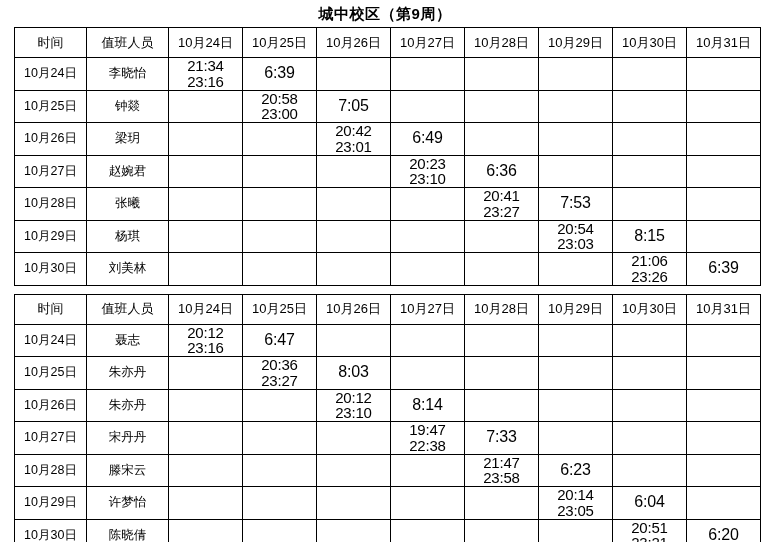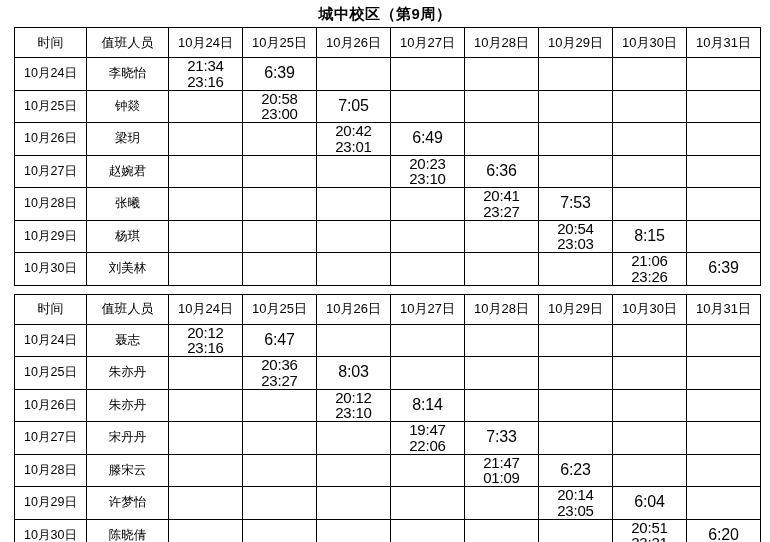"22:06" span { text: 22:06 -> 22:38 }
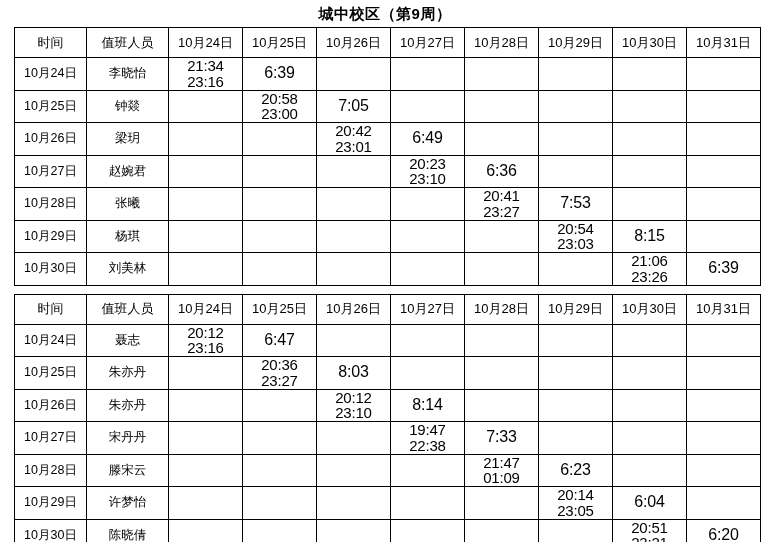"01:09" span { text: 01:09 -> 23:58 }
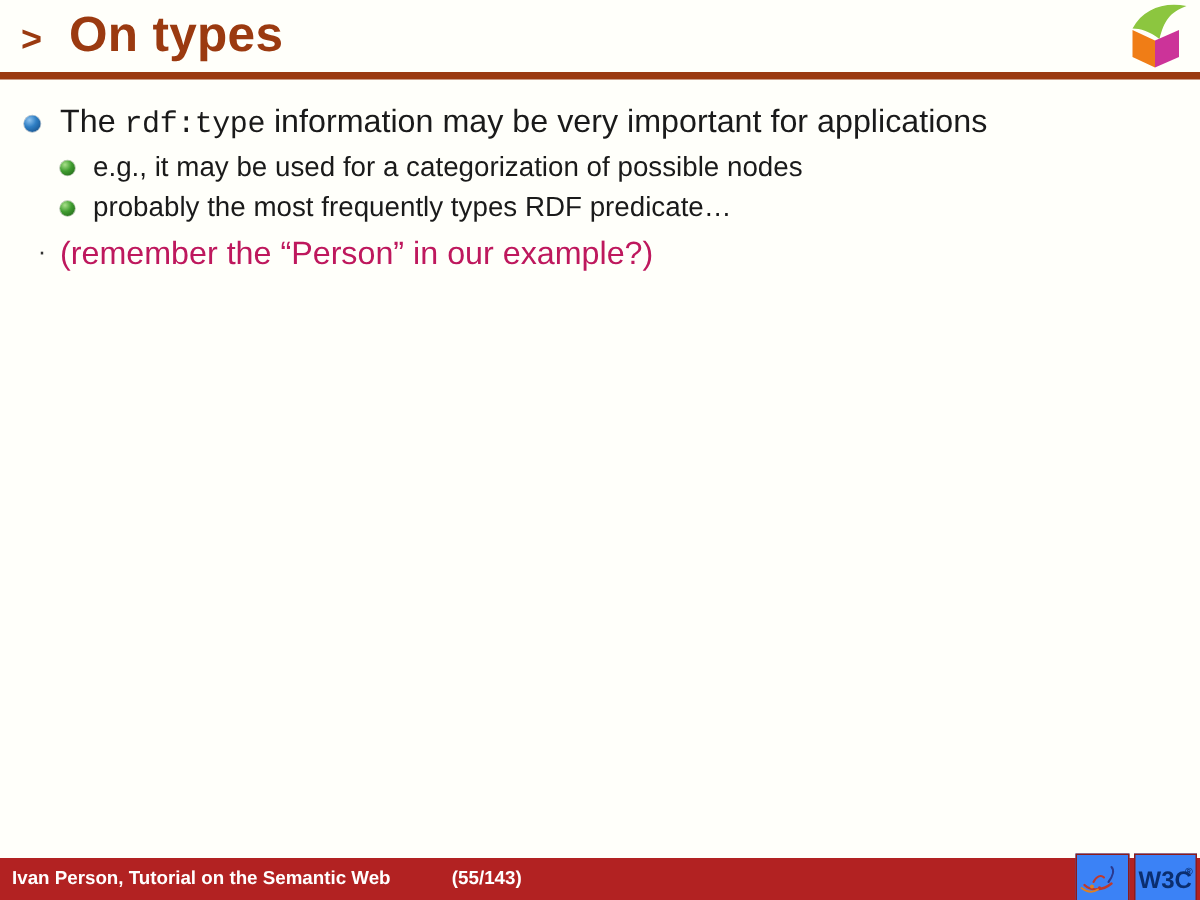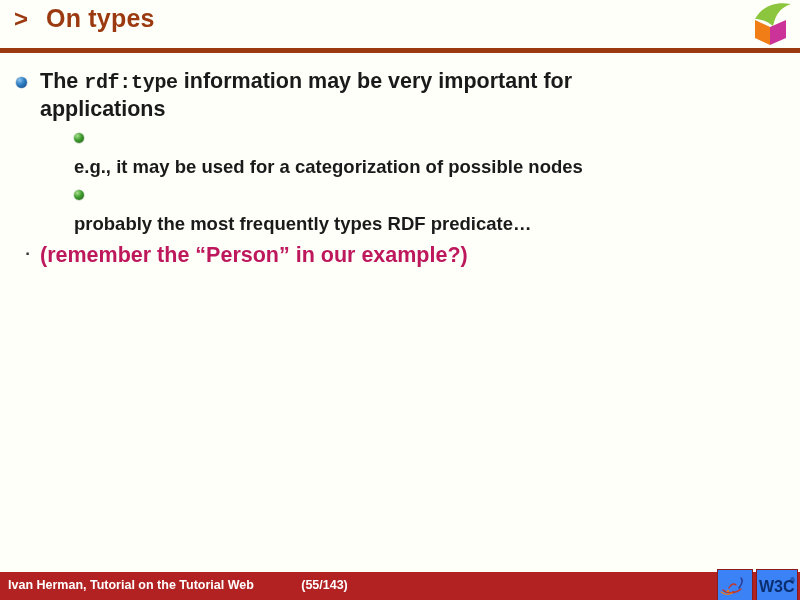"On types" #title-text { font-size: 25px -> 33px }
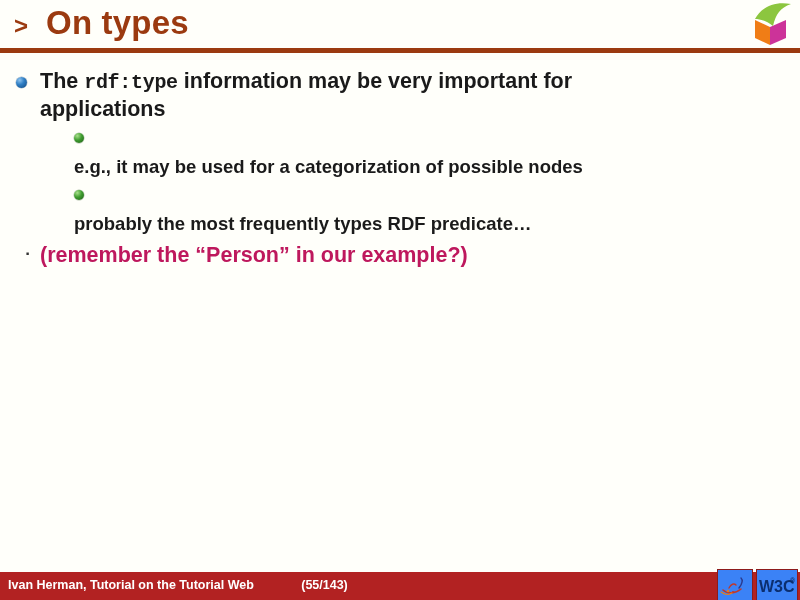"The rdf:type information may be" #body { font-weight: bold -> none }
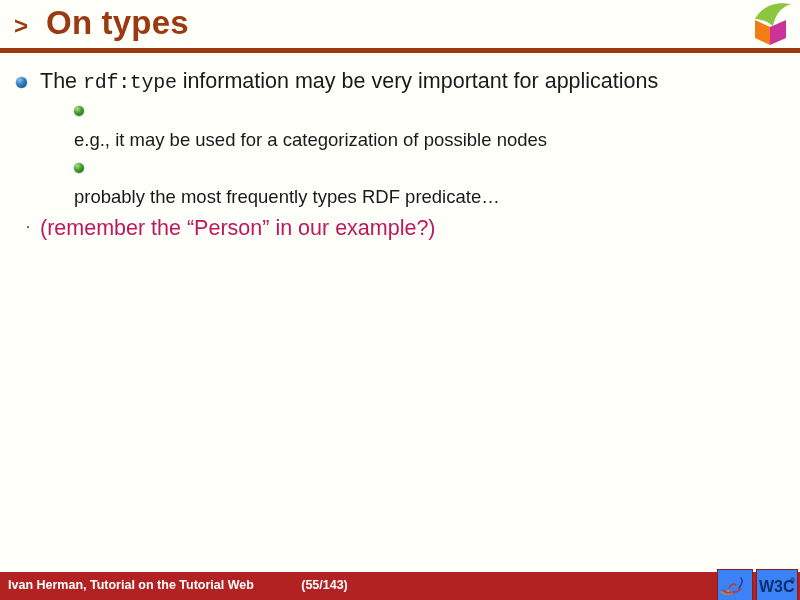"e.g., it may be used" .level2 { flex-direction: column -> none; padding-left: 74px -> 40px }
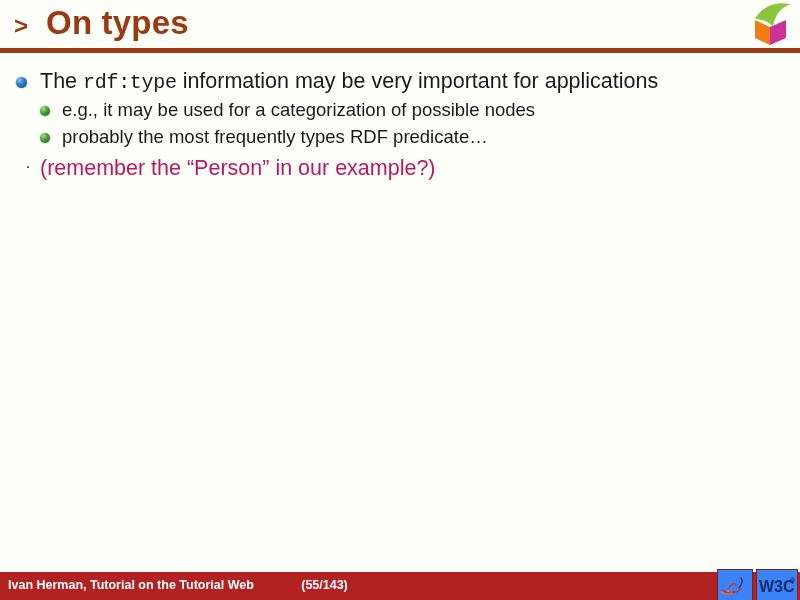"Ivan Herman, Tutorial on the" div { text: Herman, Tutorial on the Tutorial -> Person, Tutorial on the Semantic }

--*--

== Goal of the exercise ==
Nothing but the lines from the line containing "flex-direction: column ->" to the end of the records above should be repeated, exactly and with every picture omitted.

== Response to this exercise ==
"e.g., it may be used" .level2 { flex-direction: column -> none; padding-left: 74px -> 40px }
"Ivan Herman, Tutorial on the" div { text: Herman, Tutorial on the Tutorial -> Person, Tutorial on the Semantic }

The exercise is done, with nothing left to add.